“Swiss Samaritans,” Tambuli, Sept. 1988, 25
Swiss Samaritans
We were driving through the majestic Swiss Alps on a family vacation when, without warning, our van lost all power. My husband, Floyd, pulled over to the side of the alpine road and tried to restart the engine. Suddenly there was a loud bang. “It’s okay,” Floyd said. “Just a backfire.”
But something made me look out the rear window. To my horror, I saw flames of fire coming out from under the van, spreading across the back of the vehicle. “There’s a fire!” I cried. Floyd reacted instantly. “Everyone out of the van—now!” he yelled, running around to open the side doors for us. Our two girls, ages sixteen and six, quickly climbed out of the van and ran down the roadside out of harm’s way. Our four-year-old son, shoeless and frightened, was next into his father’s arms. He was sent running away from the burning van which we expected to explode at any minute.
The baby and I were last. It seemed to take forever to unfasten the harness holding him in his car seat. Floyd helped us out, and we ran, too.
A cloud of oily black smoke was rising from the burning van as a young French couple stopped. The man ran to telephone for help. His wife helped me calm the children.
Next a truck driver stopped, and began to put out the fire with an extinguisher from his truck. Then he helped my husband rescue most of our baggage. The van continued to burn.
By now, farmers had wandered out of their homes to watch the excitement. Soon a large fire truck and police cars arrived. Quickly, the fire crew put out the blaze and retrieved the rest of our baggage.
There we were, our suitcases scattered beside the burned-out van, stranded at the side of a highway in Switzerland—a long way from our home in California. But we felt relieved and thankful to be safe and to have most of our baggage as well.
“Anyone here speak English?” my husband asked hopefully. There were only blank looks and a few shrugs.
Then a man and his son stepped forward. “You come to my house,” he said in halting English. “You come to my house.” He pointed across the valley to a small cottage. It took three trips in his little car to get all of us and our baggage there. Our new-found friend’s wife and family fed us, put our weary children to bed, and helped us sort and repack all our things.

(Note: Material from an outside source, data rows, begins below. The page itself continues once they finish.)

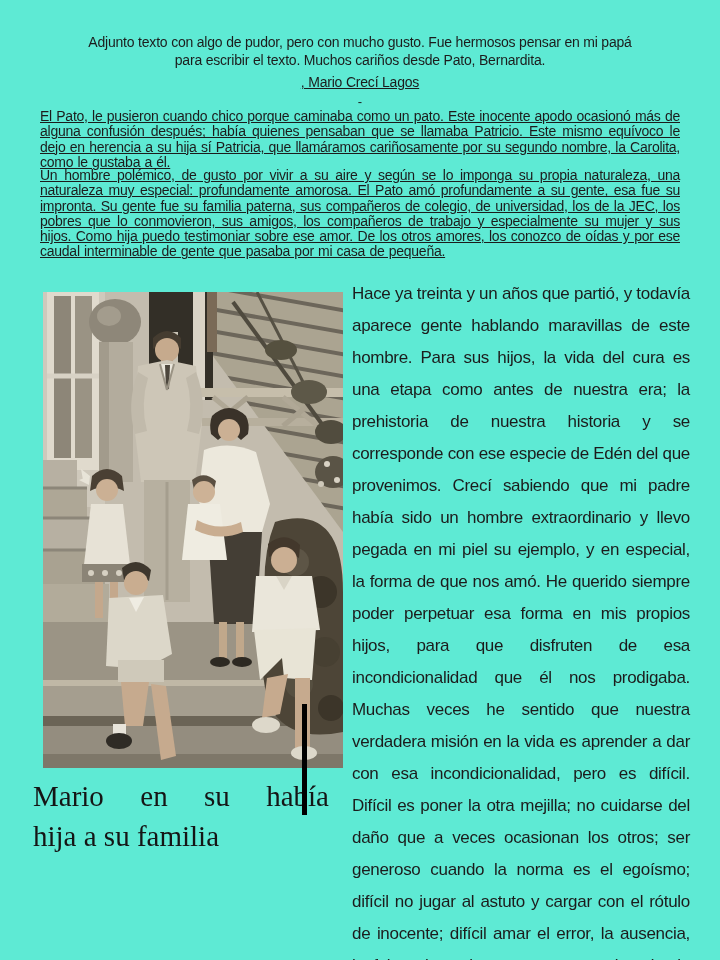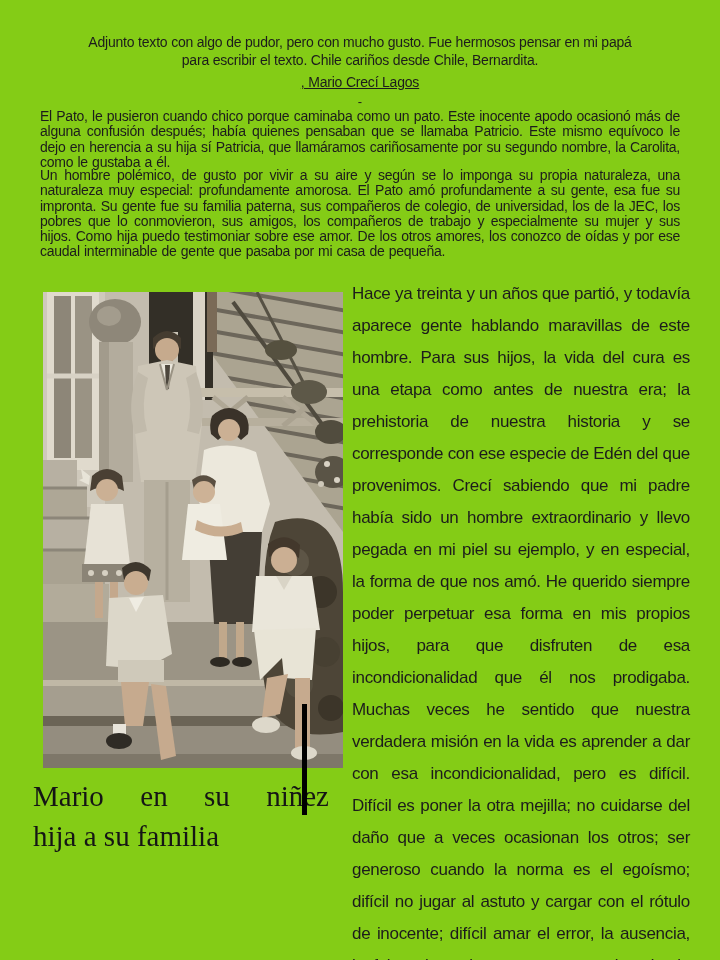"Adjunto texto con algo de" .page { background: #84cc16 -> #5eead4 }
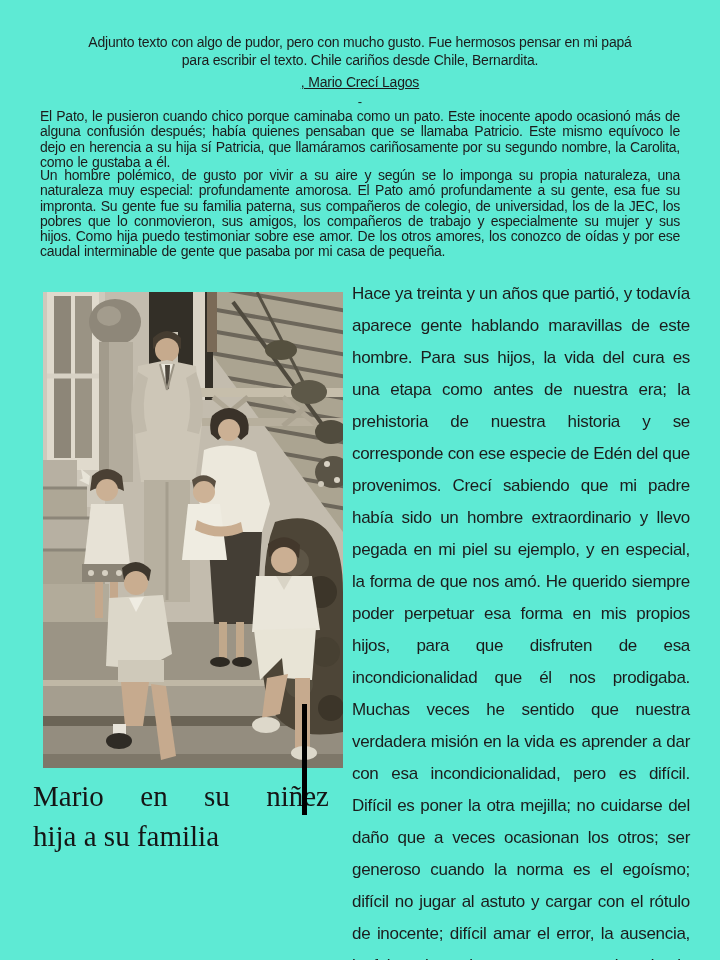"para escribir el texto. Chile" span { text: Chile cariños desde Chile -> Muchos cariños desde Pato }
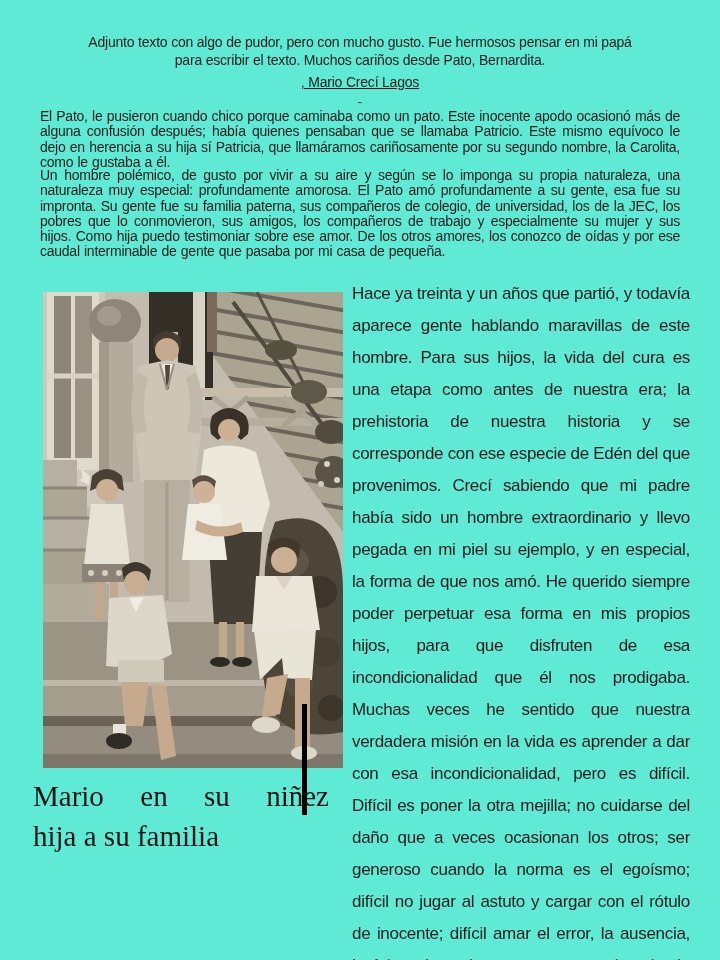"El Pato, le pusieron cuando" .para { text-decoration: none -> underline }
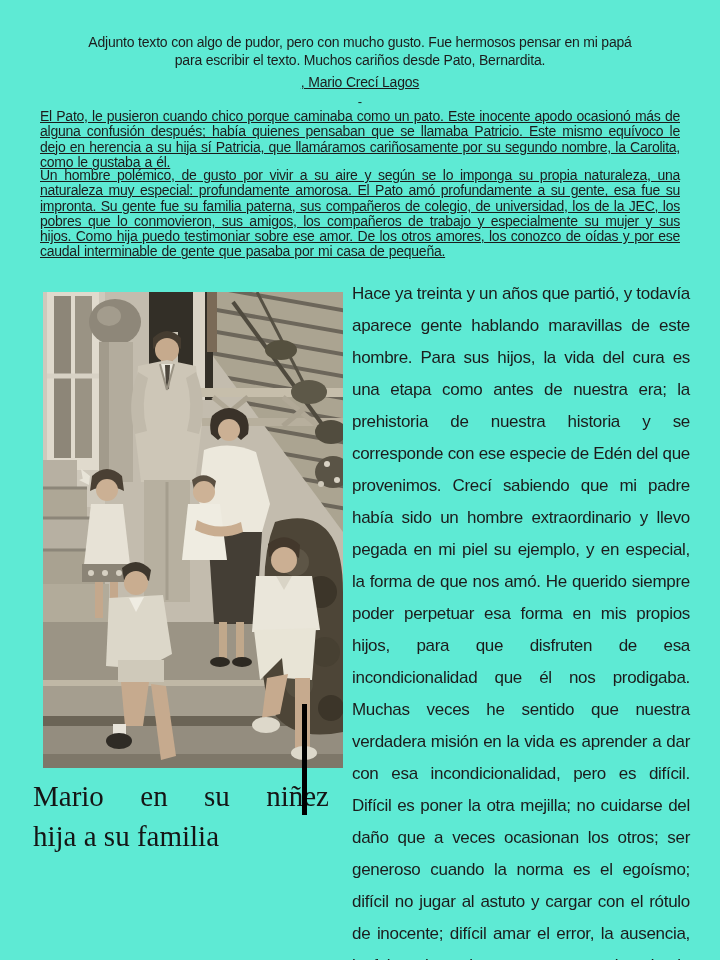"Mario en su niñez" span.cap1 { text: niñez -> había }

The wife spoke perfect English, and we stayed up late into the night talking with our hosts, but it wasn’t until the next morning as we prepared to leave that we discovered they were Latter-day Saints, too. It made our host family even more special to us.
That day in the Alps was the most memorable part of our vacation. We will never forget our frightening experience. Nor shall we forget that Swiss family—brothers and sisters in the gospel whom we found by accident—and the love they showed for us.